The dark legacy of Jimmy ‘Barbecue’ Chérizier: the gang leader who sowed violence, corruption and chaos in Haiti

History has repeatedly shown that in times of desperation and social turbulence, figures emerge who present themselves as “unifiers” in the midst of chaos, seeking to champion noble causes and “fight for the common good.”

However, under the cloak of apparent benevolence, lies a much darker reality: these supposed saviors, far from seeking collective benefit, are driven by their interests and exploitation of the crisis for their own benefit.

Haiti does not escape this reality.

The Caribbean country has reached critical levels of armed violence, with criminal gangs that have intensified their activities to the point of uniting to form more dangerous and powerful coalitions.
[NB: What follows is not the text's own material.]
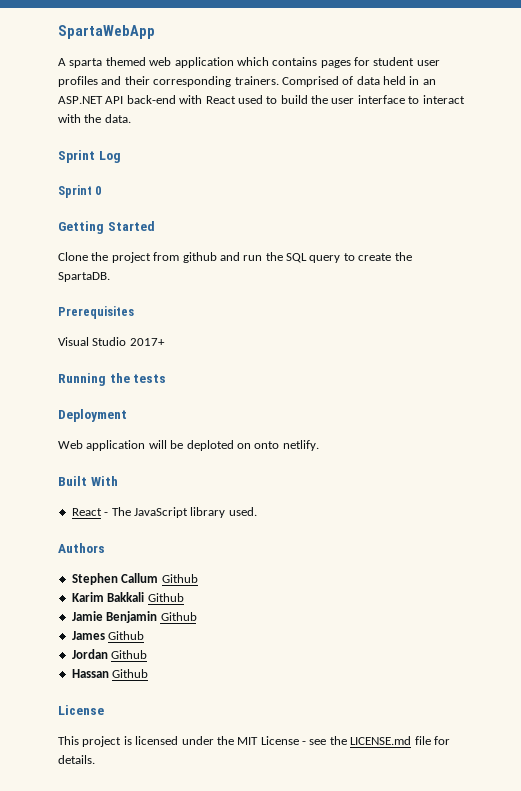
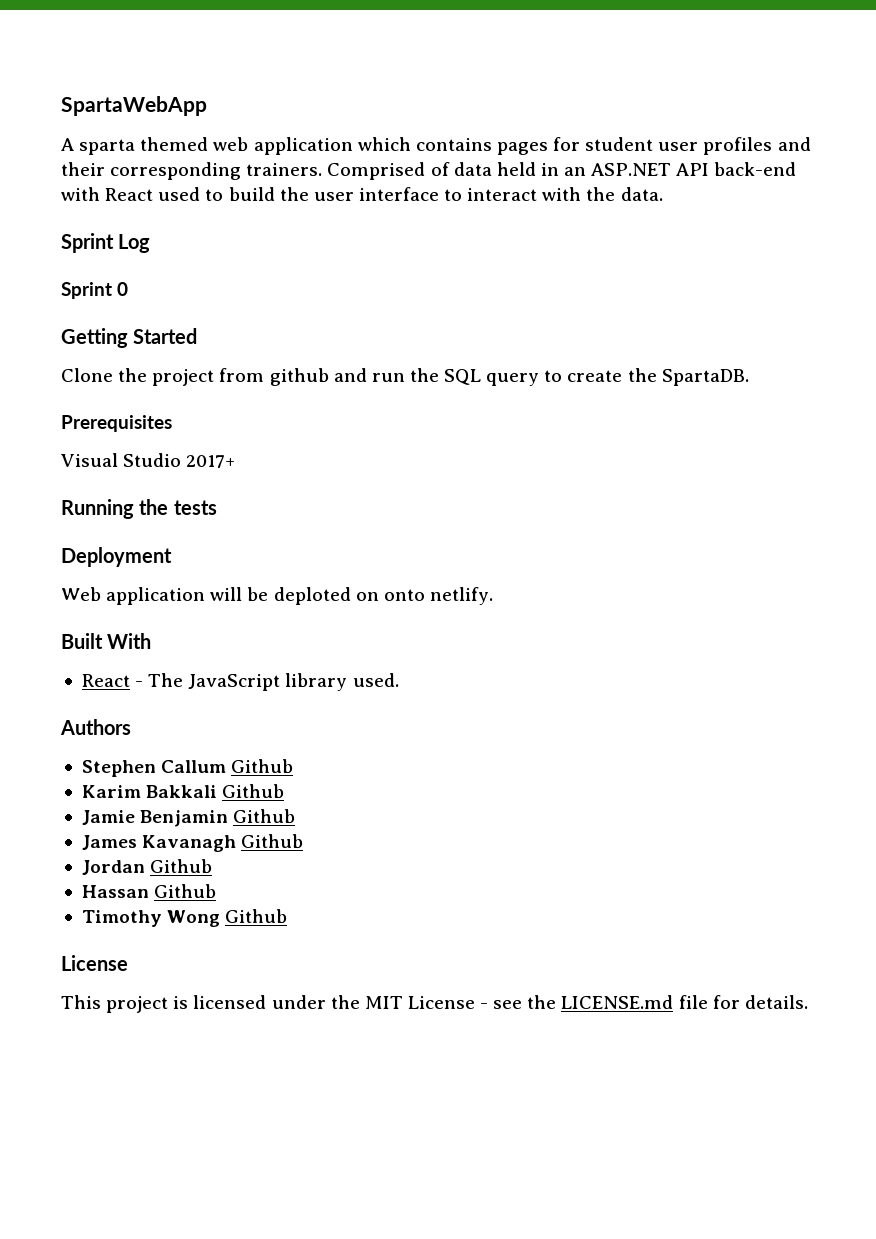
(105, 635) none -> [142,835,237,852] Kavanagh
(149, 673) none -> [81,909,288,927] // Timothy Wong Github

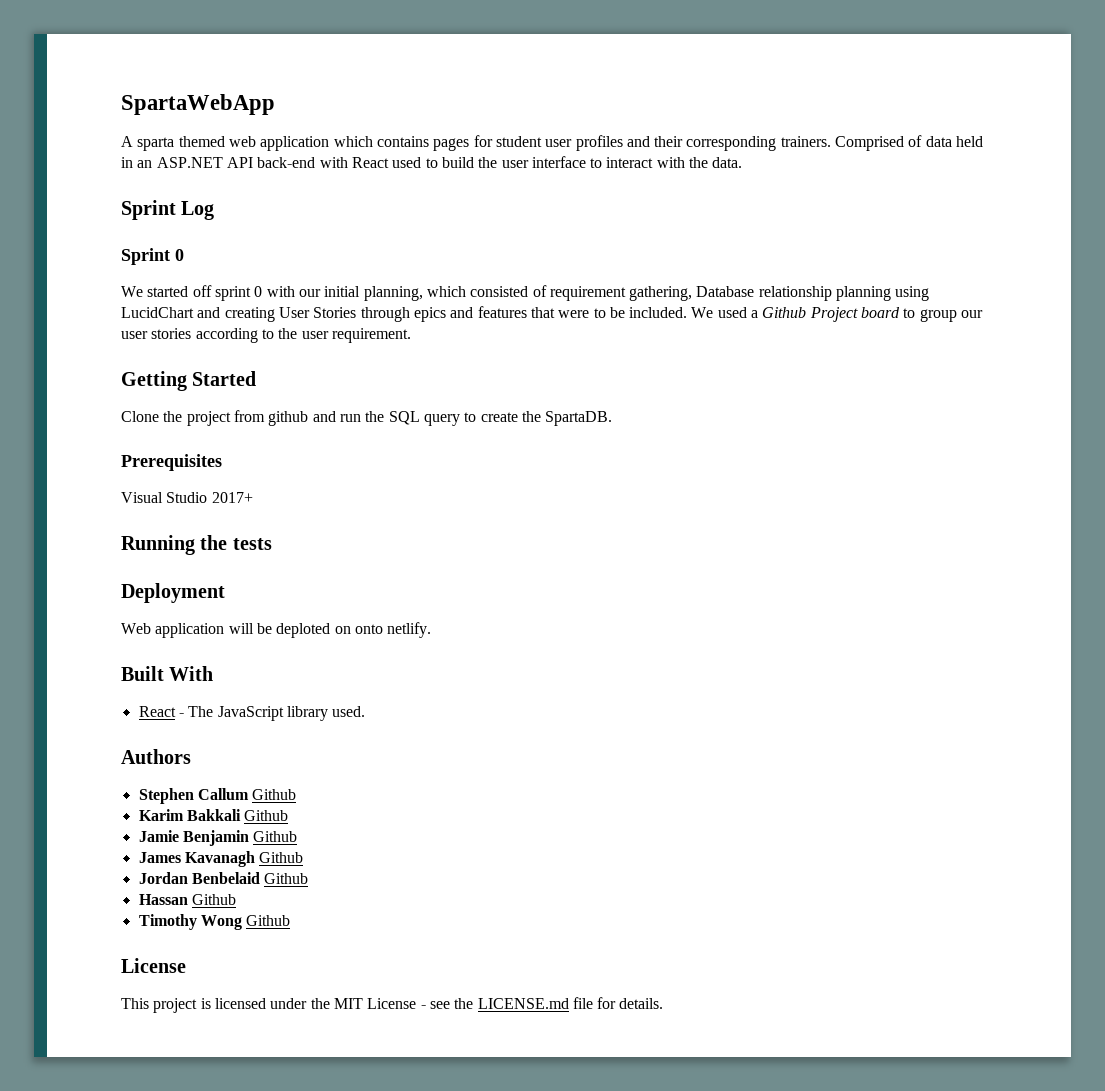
(129, 289) none -> [121,285,930,301] [121,306,984,322] [121,328,411,343] // We started off sprint 0 with our initial planning, which consisted of requirement gathering, Database relationship planning using LucidChart and creating User Stories through epics and features that were to be included. We used a Github Project board to group our user stories according to the user requirement.
(145, 867) none -> [191,872,260,884] Benbelaid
This phenomenon has drastically changed the security landscape in this nation, leading to an unprecedented humanitarian crisis and the resignation of Prime Minister Ariel Henry, who attempted to remain in power.

One of the characters who has gained notoriety and who has put a face to this scene of violence and chaos is Jimmy Chérizier, better known by his alias “Barbeque”, a former officer of the Haitian National Police who was born in Port-au-Prince on December 30, 1977 and became the leader of one of the most feared armed groups in the country and which has been identified by the UN and the United States Department of the Treasury as responsible for numerous atrocities, including massacres and brutal attacks that have exacerbated the crisis in the Caribbean nation.
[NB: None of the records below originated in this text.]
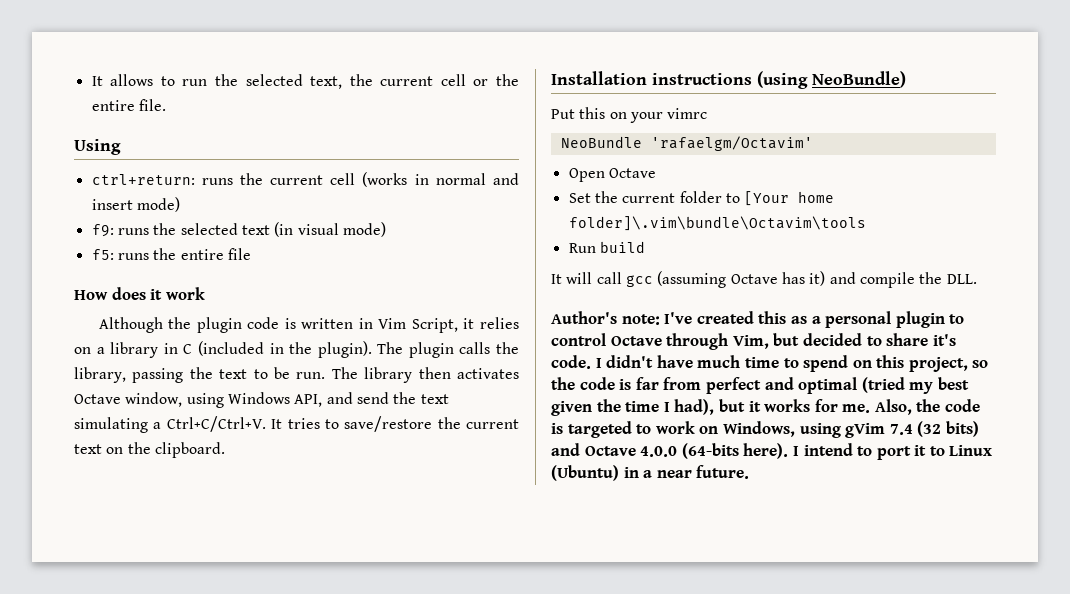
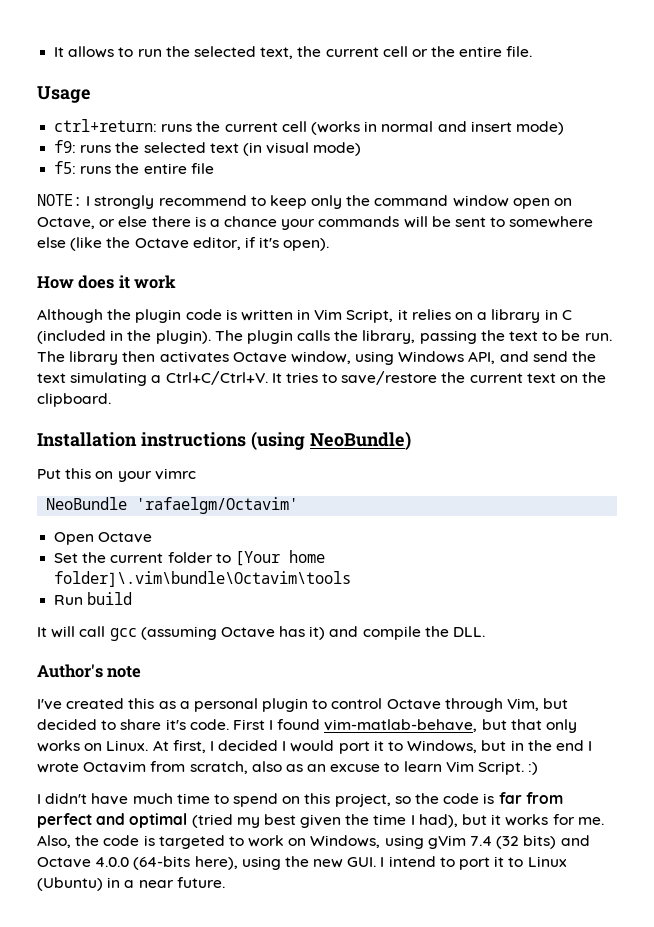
[74,139,121,155] Using -> [37,86,91,103] Usage
(251, 254) none -> [37,194,573,209] [37,216,594,230] [37,237,330,251] // NOTE: I strongly recommend to keep only the command window open on Octave, or else there is a chance your commands will be sent to somewhere else (like the Octave editor, if it's open).
[621,314,660,325] note: -> [107,666,142,678] note //
(591, 362) none -> [232,719,578,733] [37,740,593,754] [37,761,539,775] First I found vim-matlab-behave, but that only works on Linux. At first, I decided I would port it to Windows, but in the end I wrote Octavim from scratch, also as an excuse to learn Vim Script. :) //
[743,443,789,459] here). -> [194,856,377,870] here), using the new GUI.

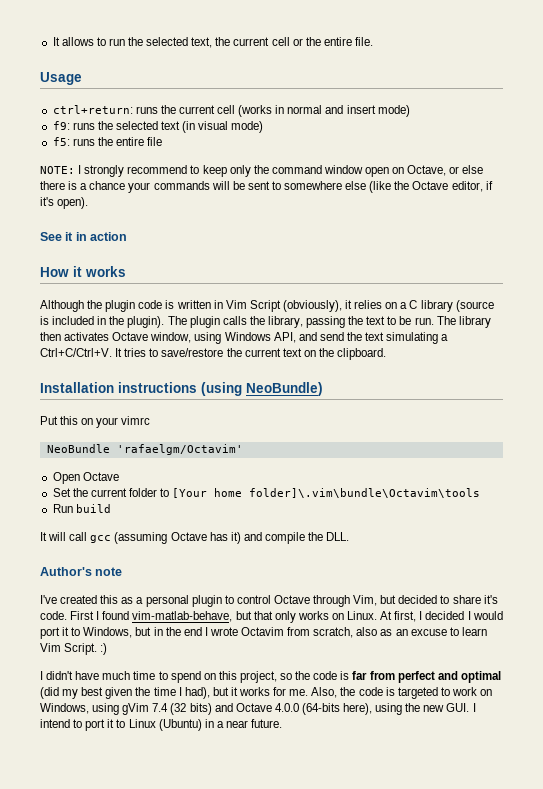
[37,275,177,289] How does it work -> [40,232,128,241] [40,266,126,277] See it in action // How it works
[346,309,394,323] Script, -> [249,300,342,312] Script (obviously),
[491,309,572,323] [37,330,106,344] library in C (included -> [409,300,494,312] [40,316,95,325] C library (source is included
[191,814,233,828] (tried -> [40,687,59,699] (did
Originally from the impoverished Lower Delmas neighborhood of Port-au-Prince, Cherizier grew up the youngest of eight children. The death of his father when he was five years old left the family in a vulnerable situation, facing difficult living conditions in one of the most disadvantaged areas of the Haitian capital.

Chérizier’s foray into violence and organized crime dates back to his time as an agent with the Haitian National Police, where he planned and participated in the deadly attack against civilians in the La Saline neighborhood of Port-au-Prince in November 2018. This assault resulted in the death of at least 71 people and the destruction of more than 400 homes, in addition to the rape of at least seven women by armed gangs. It was classified as the worst massacre in the country in a decade.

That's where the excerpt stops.